──────── Material for the task

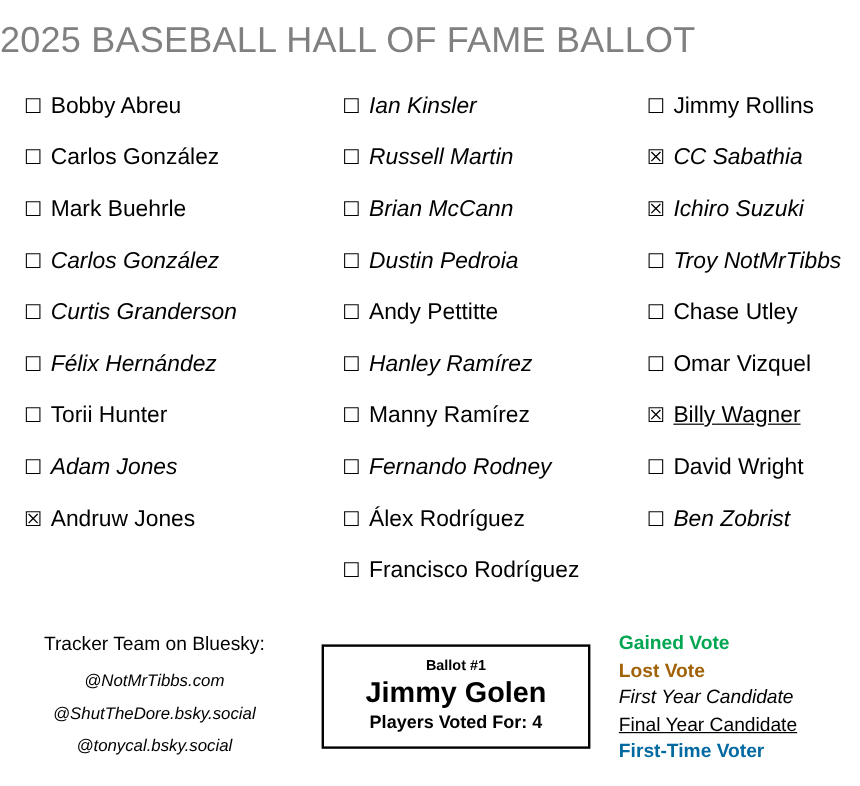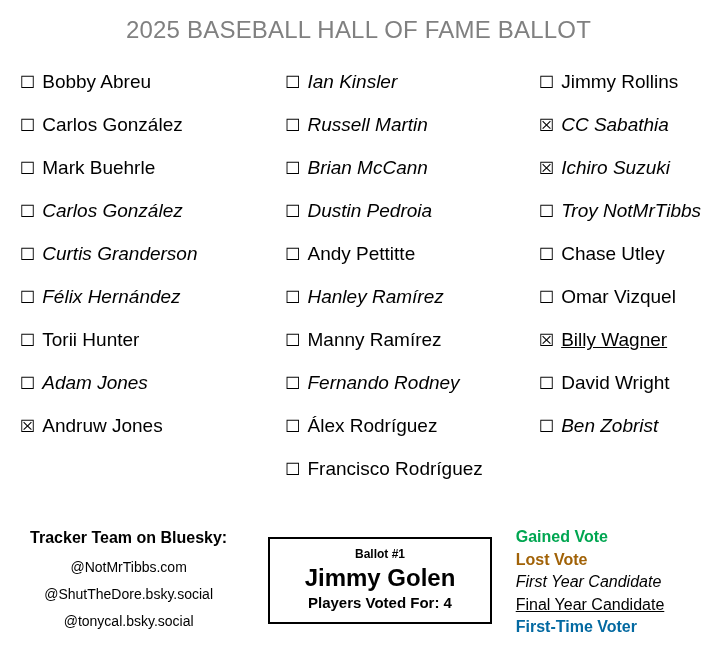--- a/index.html
+++ b/index.html
@@ -11,23 +11,23 @@
     height: 655px;
     background: #ffffff;
     font-family: "Liberation Sans", sans-serif;
     color: #000000;
     overflow: hidden;
     position: relative;
   }
 
   
   .page-title {
-    text-align: center;
+    text-align: left;
     color: #808080;
-    font-size: 24px;
+    font-size: 30px;
     font-weight: 400;
     letter-spacing: 0.2px;
     padding-top: 17px;
     line-height: 1.1;
     white-space: nowrap;
   }
 
   
   .ballot-columns {
     display: flex;
@@ -75,27 +75,28 @@
     align-items: flex-start;
   }
 
   .footer-trackers {
     width: 262px;
     padding-top: 11px;
     text-align: center;
   }
   .tracker-heading {
     font-size: 16px;
-    font-weight: bold;
+    font-weight: normal;
     margin-bottom: 12px;
   }
   .tracker-handle {
     font-size: 14px;
     margin-bottom: 11px;
     white-space: nowrap;
+    font-style: italic;
   }
 
   .footer-ballotbox {
     width: 250px;
     display: flex;
     justify-content: center;
     padding-top: 19px;
   }
   .ballot-card {
     border: 2px solid #000000;

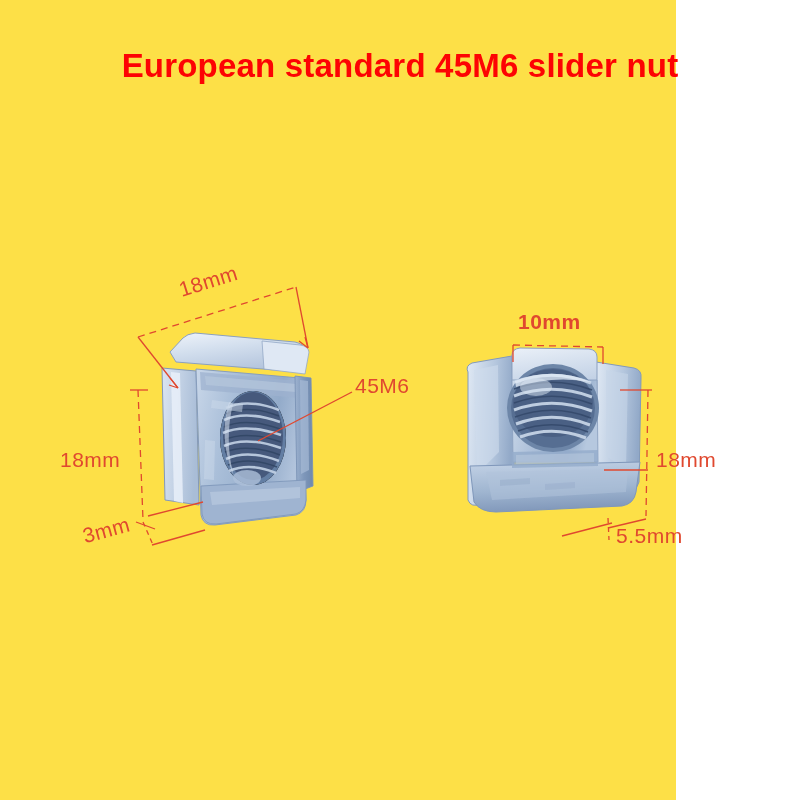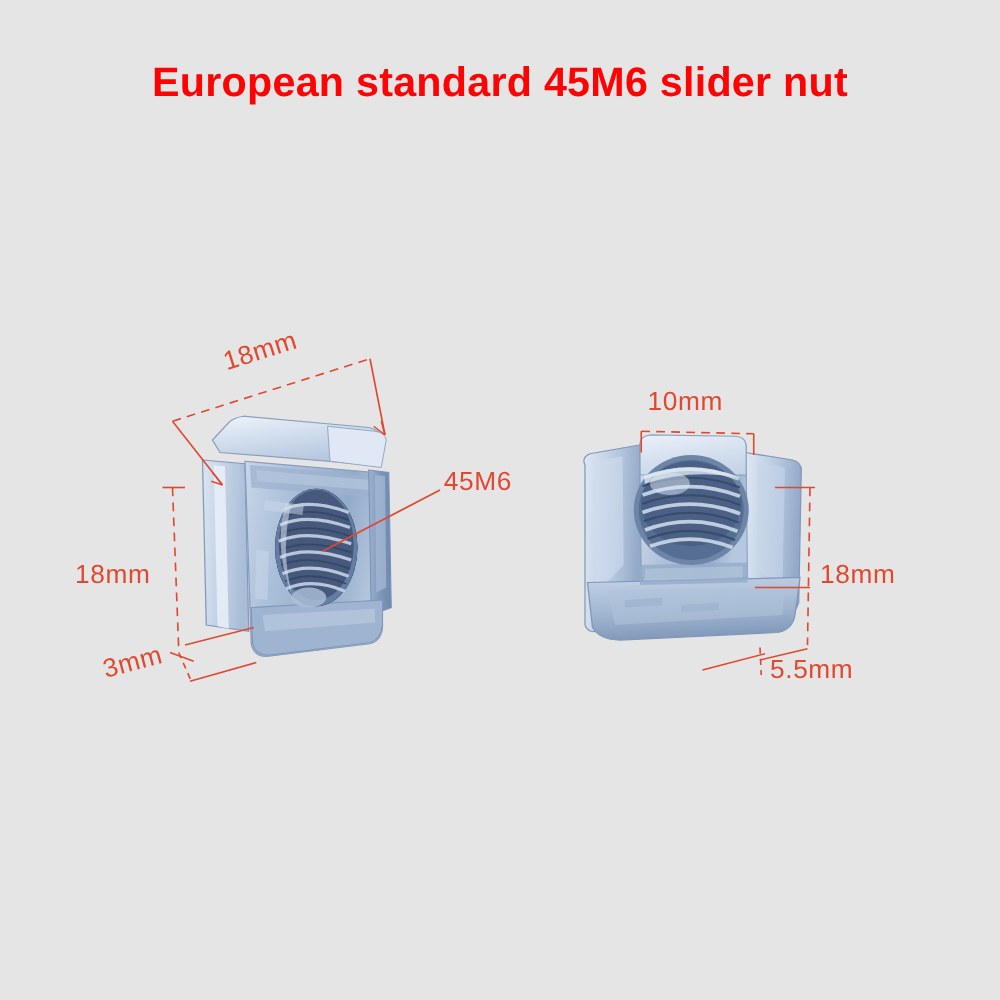--- a/index.html
+++ b/index.html
@@ -11,23 +11,23 @@
     width: 800px;
     height: 800px;
     position: relative;
     overflow: hidden;
     font-family: "Liberation Sans", sans-serif;
     background: #ffffff;
   }
   #stage {
     position: absolute;
     left: 0; top: 0;
-    width: 800px;
+    width: 676px;
     height: 800px;
-    background: #e5e5e5;
+    background: #fde047;
   }
 
   
   .title-block {
     position: absolute;
     left: 0;
     top: 48px;
     width: 800px;
     text-align: center;
     line-height: 1.12;
@@ -248,19 +248,19 @@
   </svg>
 
   <div class="dim" style="left:176px; top:279px; transform: rotate(-17.5deg); transform-origin: left top;">18mm</div>
 
   <div class="dim" style="left:60px; top:448px;">18mm</div>
 
   <div class="dim" style="left:80px; top:525px; transform: rotate(-15deg); transform-origin: left top;">3mm</div>
 
   <div class="dim" style="left:355px; top:374px;">45M6</div>
 
-  <div class="dim" style="left:518px; top:310px;">10mm</div>
+  <div class="dim" style="left:518px; top:310px;font-weight:bold;">10mm</div>
 
   <div class="dim" style="left:656px; top:448px;">18mm</div>
 
   <div class="dim" style="left:616px; top:524px;">5.5mm</div>
 
 </div>
 
 </body></html>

────────────────

▸ What is required
Your reply should hold every line above exactly as written and none of the pictures.

▸ Written response
--- a/index.html
+++ b/index.html
@@ -11,23 +11,23 @@
     height: 655px;
     background: #ffffff;
     font-family: "Liberation Sans", sans-serif;
     color: #000000;
     overflow: hidden;
     position: relative;
   }
 
   
   .page-title {
-    text-align: center;
+    text-align: left;
     color: #808080;
-    font-size: 24px;
+    font-size: 30px;
     font-weight: 400;
     letter-spacing: 0.2px;
     padding-top: 17px;
     line-height: 1.1;
     white-space: nowrap;
   }
 
   
   .ballot-columns {
     display: flex;
@@ -75,27 +75,28 @@
     align-items: flex-start;
   }
 
   .footer-trackers {
     width: 262px;
     padding-top: 11px;
     text-align: center;
   }
   .tracker-heading {
     font-size: 16px;
-    font-weight: bold;
+    font-weight: normal;
     margin-bottom: 12px;
   }
   .tracker-handle {
     font-size: 14px;
     margin-bottom: 11px;
     white-space: nowrap;
+    font-style: italic;
   }
 
   .footer-ballotbox {
     width: 250px;
     display: flex;
     justify-content: center;
     padding-top: 19px;
   }
   .ballot-card {
     border: 2px solid #000000;

--- a/index.html
+++ b/index.html
@@ -11,23 +11,23 @@
     width: 800px;
     height: 800px;
     position: relative;
     overflow: hidden;
     font-family: "Liberation Sans", sans-serif;
     background: #ffffff;
   }
   #stage {
     position: absolute;
     left: 0; top: 0;
-    width: 800px;
+    width: 676px;
     height: 800px;
-    background: #e5e5e5;
+    background: #fde047;
   }
 
   
   .title-block {
     position: absolute;
     left: 0;
     top: 48px;
     width: 800px;
     text-align: center;
     line-height: 1.12;
@@ -248,19 +248,19 @@
   </svg>
 
   <div class="dim" style="left:176px; top:279px; transform: rotate(-17.5deg); transform-origin: left top;">18mm</div>
 
   <div class="dim" style="left:60px; top:448px;">18mm</div>
 
   <div class="dim" style="left:80px; top:525px; transform: rotate(-15deg); transform-origin: left top;">3mm</div>
 
   <div class="dim" style="left:355px; top:374px;">45M6</div>
 
-  <div class="dim" style="left:518px; top:310px;">10mm</div>
+  <div class="dim" style="left:518px; top:310px;font-weight:bold;">10mm</div>
 
   <div class="dim" style="left:656px; top:448px;">18mm</div>
 
   <div class="dim" style="left:616px; top:524px;">5.5mm</div>
 
 </div>
 
 </body></html>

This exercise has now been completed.